Recent work has implicated bacterial lipopolysaccharide (LPS or endotoxin), a glycolipid found in the outer membrane of gram negative bacteria, in this process. (The potency of LPS as a pro-inflammatory stimulus is detailed in this extraordinary case report from the NEJM archive)

Previous work in patients with congestive cardiac failure (reviewed here) has demonstrated that relative underperfusion of the gut results in leakage of LPS from the GI tract into the circulation. A group of UK investigators analogised this situation to the haemodynamic perturbations seen in haemodialysis sessions and used this as a starting point to investigate the concentration of circulating LPS in CKD patients.

They found that
endotoxemia (i.e. circulating LPS concentrations) :
  • tended to increase with worsening CKD stage
  • showed a 6-fold increase in patients on dialysis
  • tripled at the initiation of dialysis
Combining these findings with the fact that the study demonstrated correlations between LPS levels, the magnitude of hypotensive episodes during dialysis and dialysis-induced myocardial stunning, the authors concluded that haemodialysis associated circulatory stress leads to exposure to sustained endotoxemia. Importantly, they also found a significant association between this endotoxemia and reduced survival.

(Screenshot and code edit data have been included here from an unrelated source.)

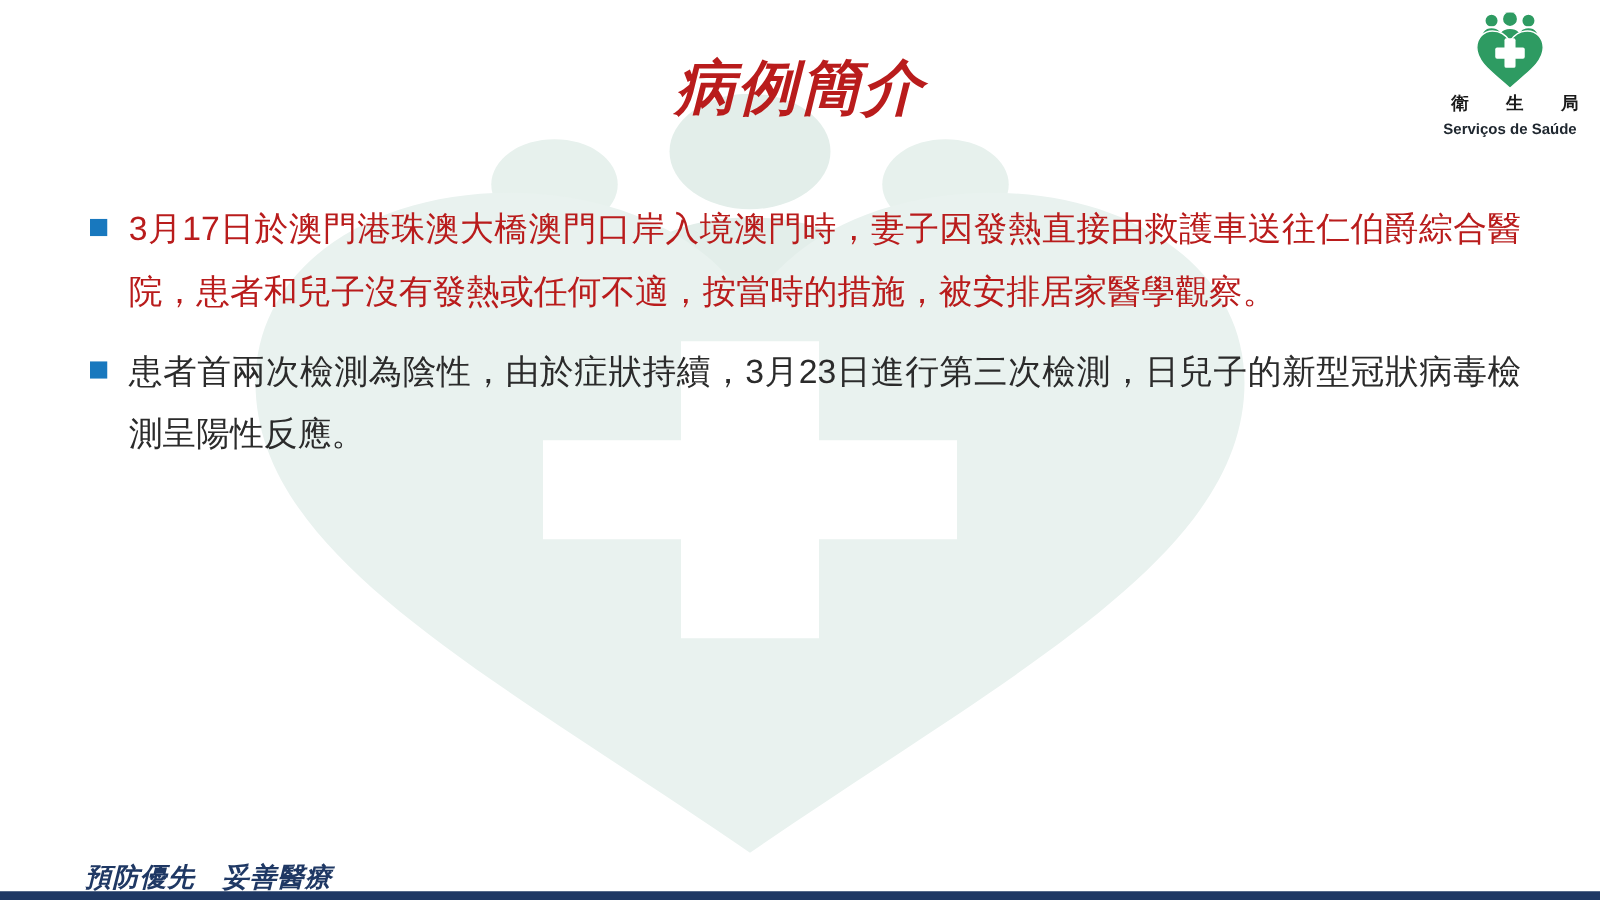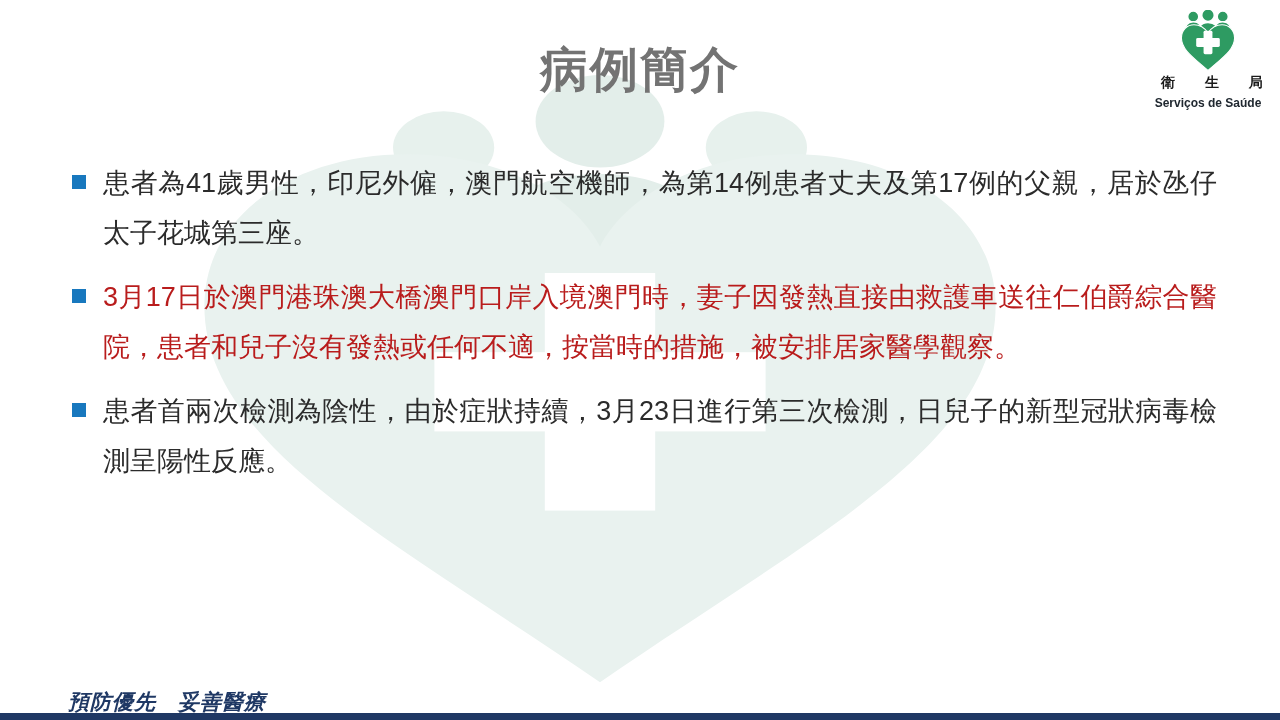--- a/index.html
+++ b/index.html
@@ -114,21 +114,21 @@
     <path d="M22 30 C22 18 28 15 33 15 C38 15 43 18 43 28 L43 36 L22 36 Z" fill="#e7f1ed"></path>
     <path d="M78 30 C78 18 72 15 67 15 C62 15 57 18 57 28 L57 36 L78 36 Z" fill="#e7f1ed"></path>
     <path d="M38 28 C38 18 44 15 50 15 C56 15 62 18 62 28 L62 38 L38 38 Z" fill="#e3eeea"></path>
 
     <path d="M50 92 C27 70 7 56 7 35 C7 21 17 12 29 12 C39 12 47 18 50 26 C53 18 61 12 71 12 C83 12 93 21 93 35 C93 56 73 70 50 92 Z" fill="#e9f2ef"></path>
 
     <rect x="44" y="30" width="12" height="36" fill="#ffffff"></rect>
     <rect x="32" y="42" width="36" height="12" fill="#ffffff"></rect>
   </svg>
 
-  <div class="title" style="color: #737373;">病例簡介</div>
+  <div class="title" style="color: #b91c1c; font-style: italic;">病例簡介</div>
 
   <div class="logo">
     <svg width="74" height="62" viewBox="0 0 100 84">
 
       <circle cx="30" cy="9" r="7.5" fill="#2E9B62" stroke="#ffffff" stroke-width="2"></circle>
       <circle cx="70" cy="9" r="7.5" fill="#2E9B62" stroke="#ffffff" stroke-width="2"></circle>
       <path d="M18 32 C18 20 23 16 30 16 C37 16 42 20 42 30 L42 38 L18 38 Z" fill="#2E9B62" stroke="#ffffff" stroke-width="2"></path>
       <path d="M82 32 C82 20 77 16 70 16 C63 16 58 20 58 30 L58 38 L82 38 Z" fill="#2E9B62" stroke="#ffffff" stroke-width="2"></path>
 
       <circle cx="50" cy="7" r="8.5" fill="#2E9B62" stroke="#ffffff" stroke-width="2"></circle>
@@ -138,26 +138,20 @@
 
       <rect x="44" y="28" width="12" height="32" rx="2" fill="#ffffff"></rect>
       <rect x="34" y="38" width="32" height="12" rx="2" fill="#ffffff"></rect>
     </svg>
     <div class="logo-zh">衛 生 局</div>
     <div class="logo-pt">Serviços de Saúde</div>
   </div>
 
   <div class="content">
 
-    <div class="bullet-row">
-      <svg class="bullet-marker" viewBox="0 0 14 14">
-        <rect width="14" height="14" fill="#1878BE"></rect>
-      </svg>
-      <div class="bullet-text" style="color: rgb(43, 43, 43);">患者為41歲男性，印尼外僱，澳門航空機師，為第14例患者丈夫及第17例的父親，居於氹仔太子花城第三座。</div>
-    </div>
 
     <div class="bullet-row">
       <svg class="bullet-marker" viewBox="0 0 14 14">
         <rect width="14" height="14" fill="#1878BE"></rect>
       </svg>
       <div class="bullet-text" style="color: #b91c1c;">3月17日於澳門港珠澳大橋澳門口岸入境澳門時，妻子因發熱直接由救護車送往仁伯爵綜合醫院，患者和兒子沒有發熱或任何不適，按當時的措施，被安排居家醫學觀察。</div>
     </div>
 
 
     <div class="bullet-row">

So should we be giving our most haemodynamically unstable dialysis patients antibiotic treatment, or selective gram negative gut decontamination or polymyxin B haemadsorption instead of dialysis? Well, my thought is that individually tailored dialysis prescriptions to reduce CV stress during dialysis sessions are likely to be a good start in reducing LPS translocation and potentially decreasing the sequelae of this. I also note that the same group have just published a paper suggesting that plain (and good) old aggressive anti-hypertensive therapy might be a good option too.

2 comments:

Anonymous said...

How do we reconcile the fact that most bactetemia r the gram positive type in hd pt...mssa...even the ones that doesn't have a catheter

Tom Oates said...

Thanks for your comment

There is some disagreement in the literature about whether it is whole bacterial organisms or just LPS that is translocated from the gut in heart failure and dialysis (summarised in this review).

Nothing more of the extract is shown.